40. Frances Hodgkins (1869 - 1947)
St. Ives
Watercolour
66.5 x 66.8 cm
Signed
est. $200,000 - 300,000
Fetched $230,000
Relative Size: St. Ives
Relative size

Image RC2015/4/4/42 https://completefranceshodgkins.com/objects?query=Wharf+studio

PROVENANCE
Private Collection, Auckland

Formerly Art Gallery of South Australia Adelaide, [01614], Elder Bequest 1955 Leonard Joel, Melbourne, 1989 International Art Centre, 1991

Frances Hodgkins database number FH0580

EXHIBITED:
Anthony Hordern's Fine Art Gallery, Sydney, October 1918 (no. 33) as Low Tide, St Ives

Forced to flee France in 1914 when war broke out, Frances Hodgkins eschewed London as too expensive (and too dangerous) and retreated to St Ives in Cornwall, and the comfort of familiar older faces such as fellow artists and supporters Moffat Lindner and his wife Augusta, known affectionately as Gussie.

Hodgkins had first visited Cornwall in 1902, drawn there by the long-standing artists' community based around Penzance and Newlyn. Painting conditions were like those found in Brittany, which had been favoured by the Impressionists, where they could paint en plein air, capturing the constantly changing play of light on the water, and the activities of the fishing communities. Fishing boats in both communities favoured the red sails recorded in Hodgkins' own European watercolours between 1902 and 1914.
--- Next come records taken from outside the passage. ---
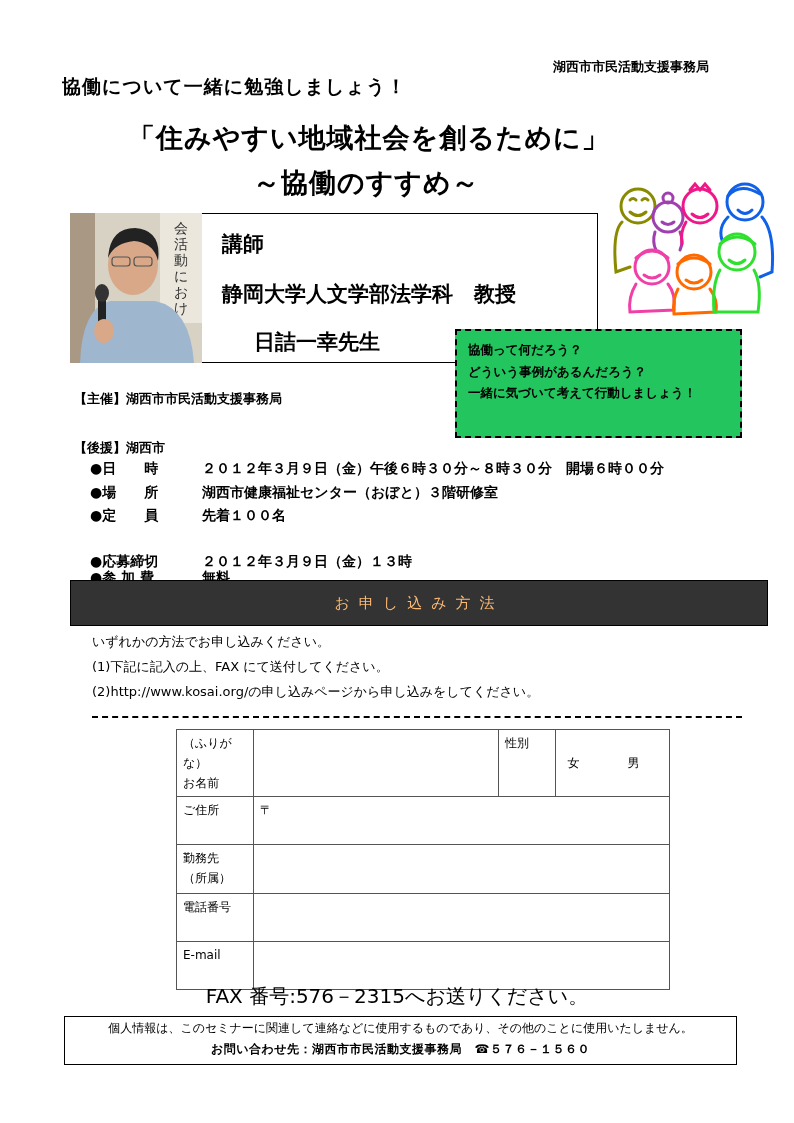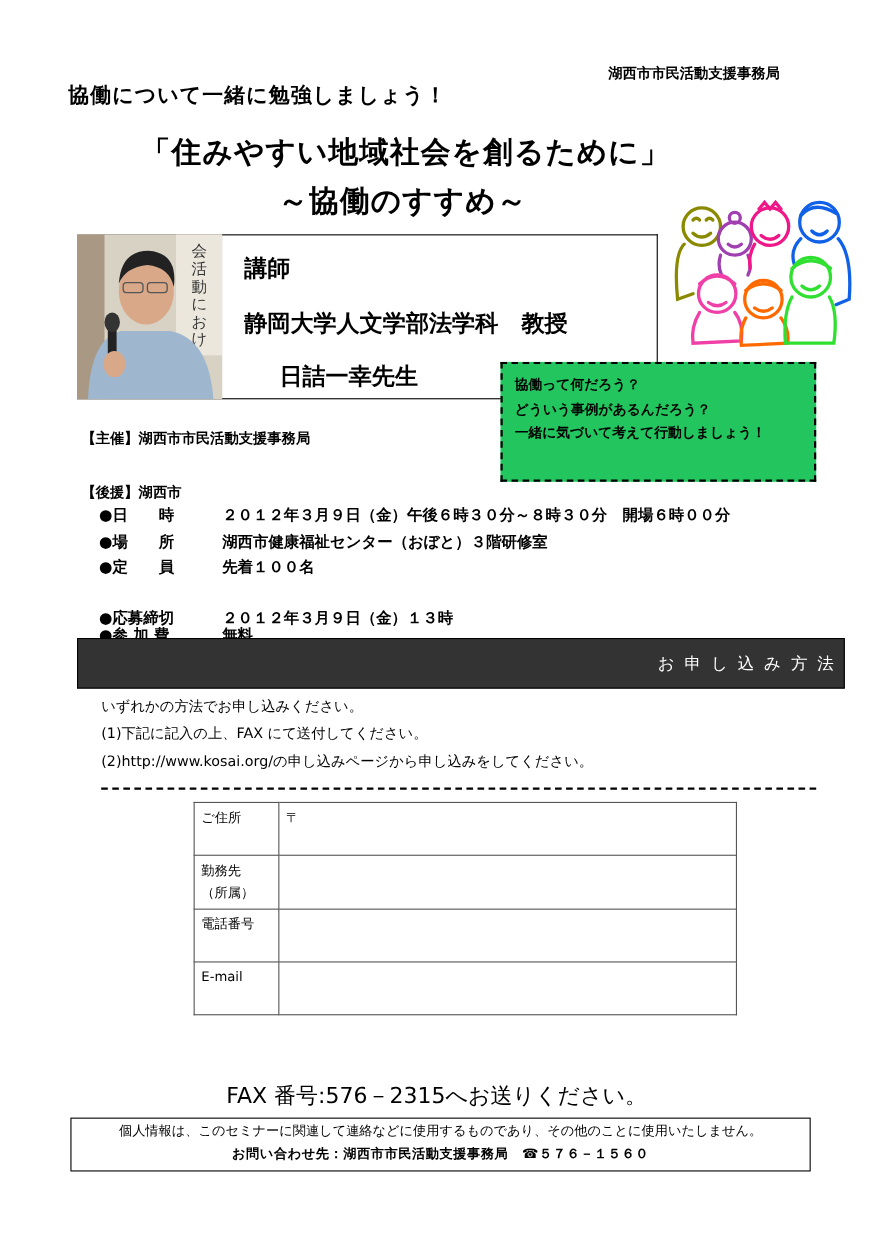--- a/index.html
+++ b/index.html
@@ -27,8 +27,8 @@
   .info-label { display: inline-block; width: 112px; }
   .info-val { display: inline-block; }
 
-  .apply-bar { left: 70px; top: 580px; width: 698px; height: 46px; background: #333333; border: 1px solid #000; box-sizing: border-box; color: #ffffff;
-               font-size: 15px; text-align: right; line-height: 44px; letter-spacing: 9px; }
+  .apply-bar { left: 70px; top: 580px; width: 698px; height: 46px; background: #333333; border: 1px solid #000; box-sizing: border-box; color: #fdba74;
+               font-size: 15px; text-align: center; line-height: 44px; letter-spacing: 9px; }
 
   .apply-text { left: 92px; font-size: 13px; white-space: nowrap; }
   .dash-line { left: 92px; top: 716px; width: 650px; border-top: 2px dashed #000; }

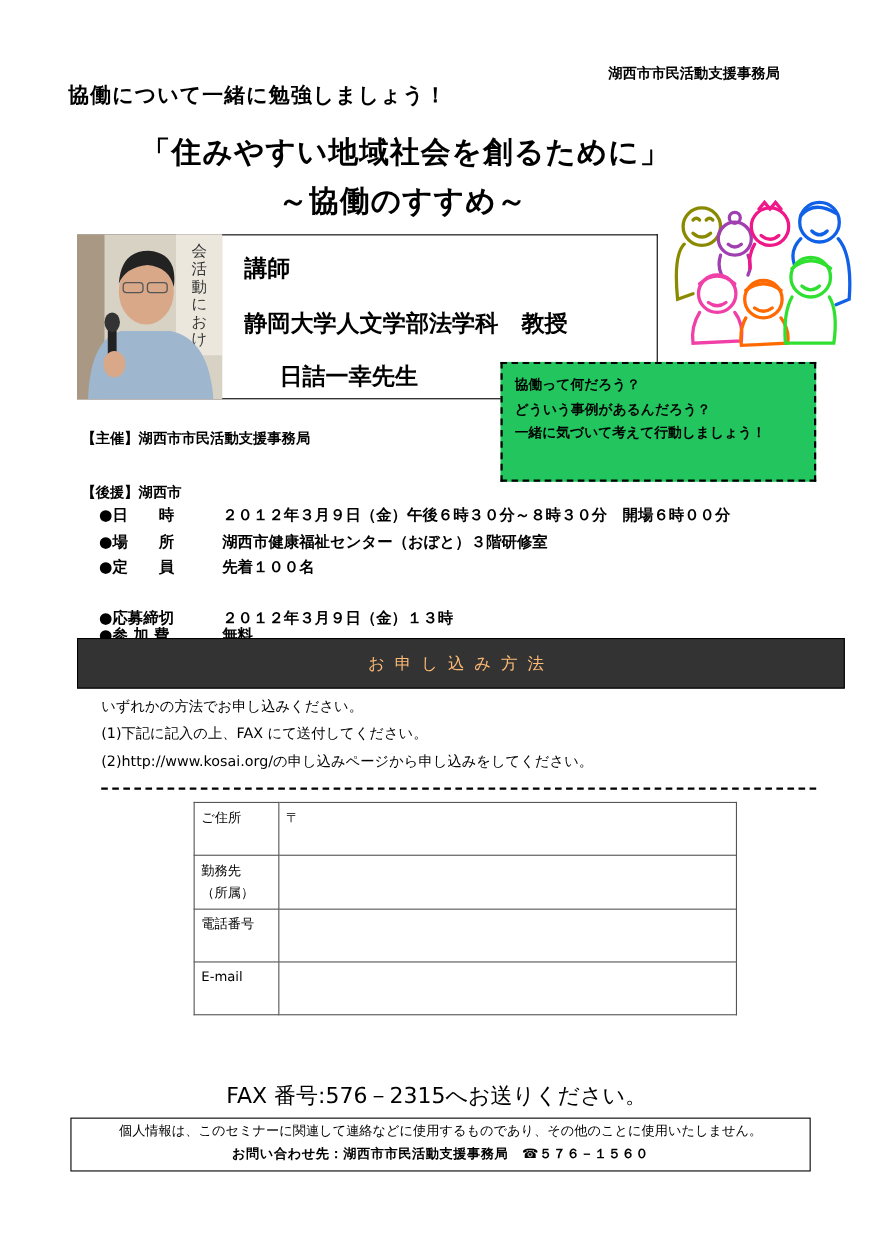--- a/index.html
+++ b/index.html
@@ -169,6 +169,15 @@
 
 <table class="form">
   <tbody>
+      <tr style="height:48px;">
+    <td class="label-col">
+      <div>（ふりがな）</div>
+      <div>お名前</div>
+    </td>
+    <td style="width:232px;"></td>
+    <td style="width:44px;">性別</td>
+    <td class="gender-val">女　男</td>
+  </tr>
   <tr style="height:48px;">
     <td class="label-col">ご住所</td>
     <td colspan="3"><span>〒</span></td>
Hodgkins and Dorothy Kate Richmond had returned from the Italian Riviera full of their experiences, and once settled in Penzance they braved the foul weather to make the brief journey to St Ives on 24th February 1902 to attend the local artists' open day. Hodgkins wrote a hilarious letter to her mother describing the experience. She was somewhat dismissive of the general standard, the exceptions being works by John Arnsby Brown & Julius Olsson (the latter had taught Augusta Lindner), although she was too late to view paintings by Louis Grier. She wrote, 'It was great fun going round - the Studios were hidden in the queerest places. Down dark subterranean passages up chicken ladders - in old boat houses, up sail lofts - anywhere where they could get a white-washed wall & a top light'. [Letter to Isabel Field, 7 March 1902]
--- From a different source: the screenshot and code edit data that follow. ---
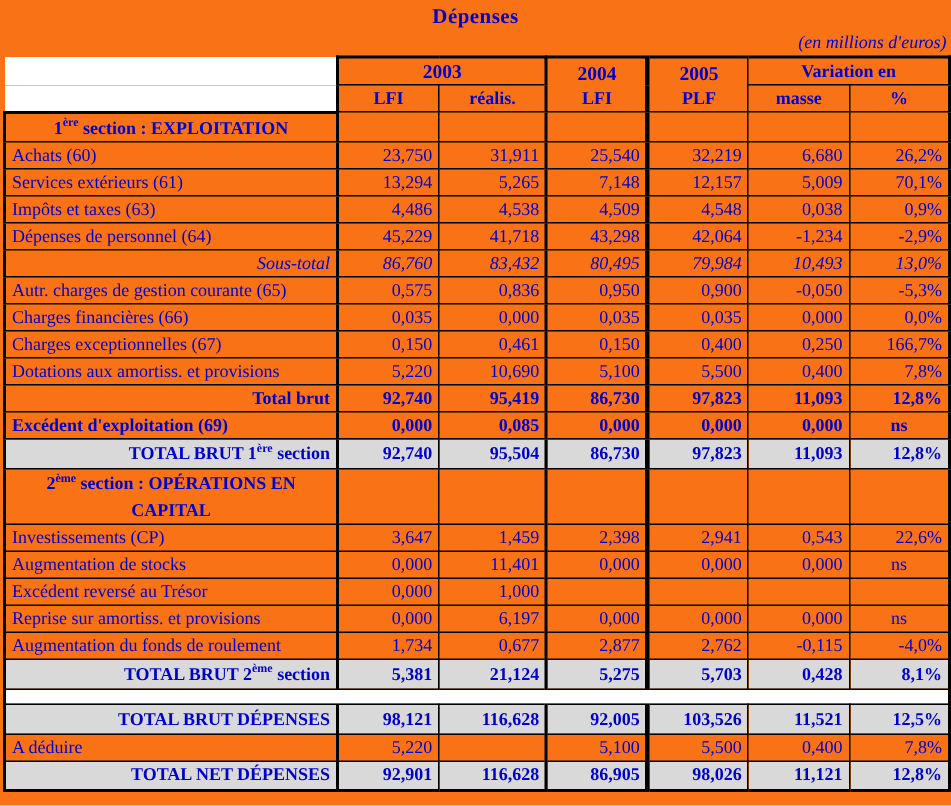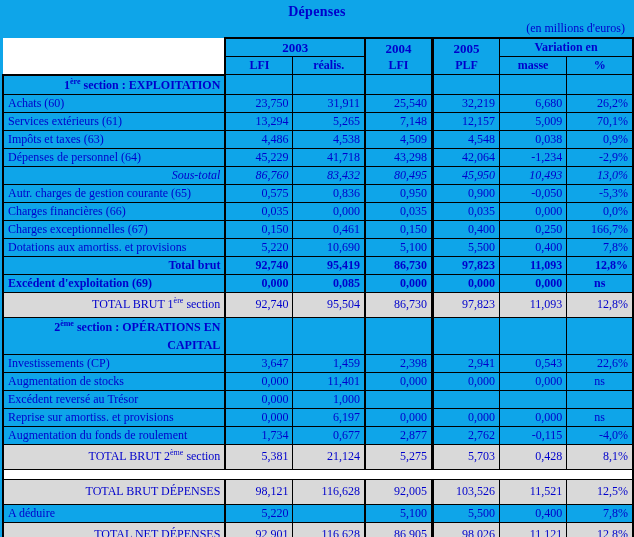--- a/index.html
+++ b/index.html
@@ -4,7 +4,7 @@
 <style>
   html,body{margin:0;padding:0;background:#ffffff;}
   .page{
-    width:634px;height:537px;background:#0ea5e9;overflow:hidden;
+    width:634px;height:537px;background:#f97316;overflow:hidden;
     font-family:"Liberation Serif","DejaVu Serif",serif;color:#0000CC;
   }
   .title{

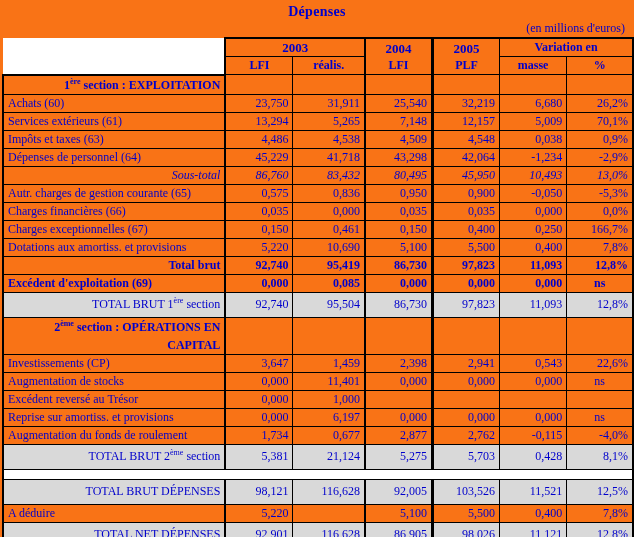--- a/index.html
+++ b/index.html
@@ -11,7 +11,7 @@
     text-align:center;font-weight:bold;font-size:14px;padding-top:4px;letter-spacing:.3px;
   }
   .unit-note{
-    text-align:right;font-size:12px;padding-right:9px;margin-top:1px;margin-bottom:1px;
+    text-align:right;font-style:italic;font-size:12px;padding-right:3px;margin-top:1px;margin-bottom:1px;
   }
   table{border-collapse:collapse;table-layout:fixed;margin-left:2px;}
   td,th{

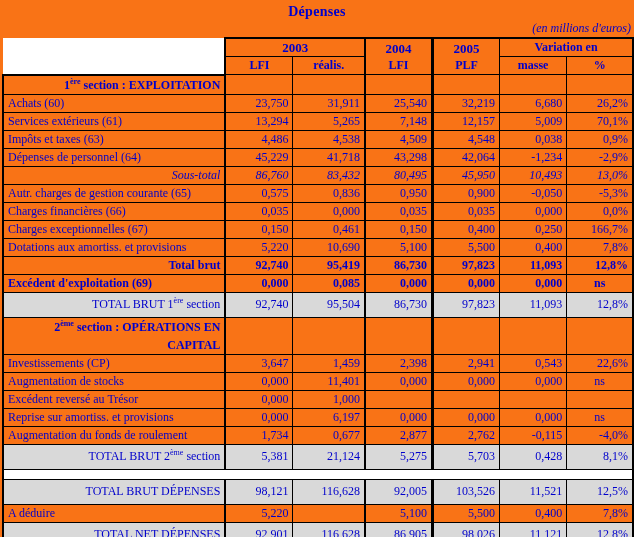--- a/index.html
+++ b/index.html
@@ -33,7 +33,7 @@
   .num-cell.ns{text-align:center;}
   .first-label{border-top:2px solid #000;}
   .row-section td{font-weight:bold;}
-  .row-section .label-cell{text-align:right;white-space:normal;line-height:18px;}
+  .row-section .label-cell{text-align:center;white-space:normal;line-height:18px;}
   .row-subtotal td{font-style:italic;padding-left:24px;}
   .row-subtotal .label-cell{text-align:right;}
   .row-total td{font-weight:bold;}

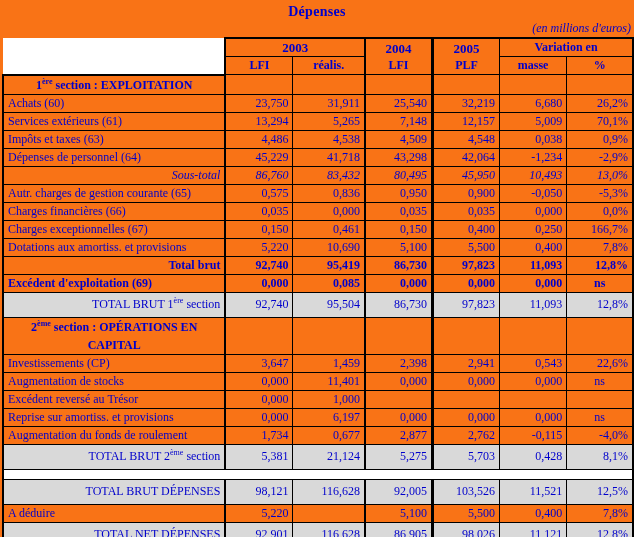--- a/index.html
+++ b/index.html
@@ -135,7 +135,7 @@
           <td class="num-cell ">86,760</td>
           <td class="num-cell c2">83,432</td>
           <td class="num-cell c3">80,495</td>
-          <td class="num-cell ">45,950</td>
+          <td class="num-cell ">79,984</td>
           <td class="num-cell ">10,493</td>
           <td class="num-cell c6">13,0%</td>
         </tr>

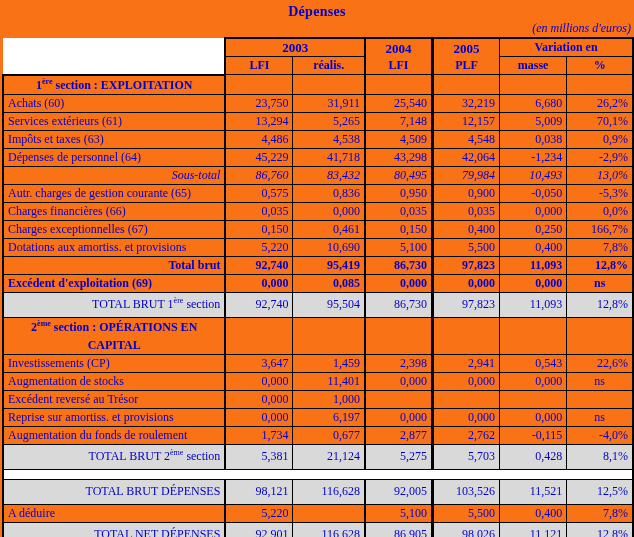--- a/index.html
+++ b/index.html
@@ -39,7 +39,7 @@
   .row-total td{font-weight:bold;}
   .row-total .label-cell{text-align:right;}
   .row-boldleft td{font-weight:bold;}
-  .row-graytotal td{font-weight:normal;background:#D9D9D9;height:25px;}
+  .row-graytotal td{font-weight:bold;background:#D9D9D9;height:20px;}
   .row-graytotal .label-cell{text-align:right;}
   .spacer-cell{height:10px;border-left:2px solid #000;border-right:2px solid #000;background:#ffffff;}
   .last-row td{border-bottom:2px solid #000;padding-left:28px;}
By the time they had battled their way to the Dutch artist Gijs Bosch Reitz's display in the late afternoon, they were too exhausted to study his paintings, instead wolfing down the afternoon tea he had provided. Finally, they dashed to the Ocean Wave Studio, only to find that the proprietor was drunk, before making their exhausted, bedraggled way back to Penzance. Things were not so lively when Hodgkins arrived in St Ives amid a ferocious winter blizzard at the end of 1914. With the help of Moffat Lindner she took over one of the Porthmeor studios and set to making it suitable for teaching, whitewashing the bright pink walls and decorating the space with knickknacks she picked up in the village. It's large wall of windows overlooking the wild Atlantic seas provided the natural light essential for artists painting all year round.
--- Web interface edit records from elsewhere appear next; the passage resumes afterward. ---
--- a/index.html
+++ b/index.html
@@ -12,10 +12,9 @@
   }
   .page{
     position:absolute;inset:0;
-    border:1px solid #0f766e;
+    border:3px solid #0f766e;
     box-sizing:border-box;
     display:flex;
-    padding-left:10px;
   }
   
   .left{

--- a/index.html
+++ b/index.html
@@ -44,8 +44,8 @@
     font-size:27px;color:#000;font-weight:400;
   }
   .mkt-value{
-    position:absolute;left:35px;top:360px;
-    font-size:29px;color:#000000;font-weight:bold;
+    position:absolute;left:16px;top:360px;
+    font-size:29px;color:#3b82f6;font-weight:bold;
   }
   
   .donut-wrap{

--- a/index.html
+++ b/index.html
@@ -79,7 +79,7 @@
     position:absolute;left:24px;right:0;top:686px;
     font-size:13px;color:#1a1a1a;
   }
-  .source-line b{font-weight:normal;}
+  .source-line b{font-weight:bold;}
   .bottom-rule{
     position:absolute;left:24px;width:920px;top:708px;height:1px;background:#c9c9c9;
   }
At first, Hodgkins suffered from the isolation, particularly having to eat alone each evening, and wrote to her mother recalling her happy time in Concarneau. 'Why was I so prodigal last year, travelling about as tho' I had endless resources. Still, I don't regret it. It was the first time, absolutely the first time I felt happy & secure & sure of myself. I was in full flight & full of aspiration! The war has put much that might have been quite out of reach. [Letter to Rachel Hodgkins from St Ives, February 25th 1915]

Magnificent in scale, Low Tide, St Ives demonstrates the immense skill in handling watercolour that Hodgkins had acquired during her years in France, its square format also seen in a number of her large oil paintings, such as The Edwardians (Auckland Art Gallery) and Loveday and Ann (Tate, London). Whether Hodgkins was able to source large sheets of watercolour paper in St Ives, or whether she had carried supplies with her from Paris, is unknown, although the latter is more likely as French paper was better quality.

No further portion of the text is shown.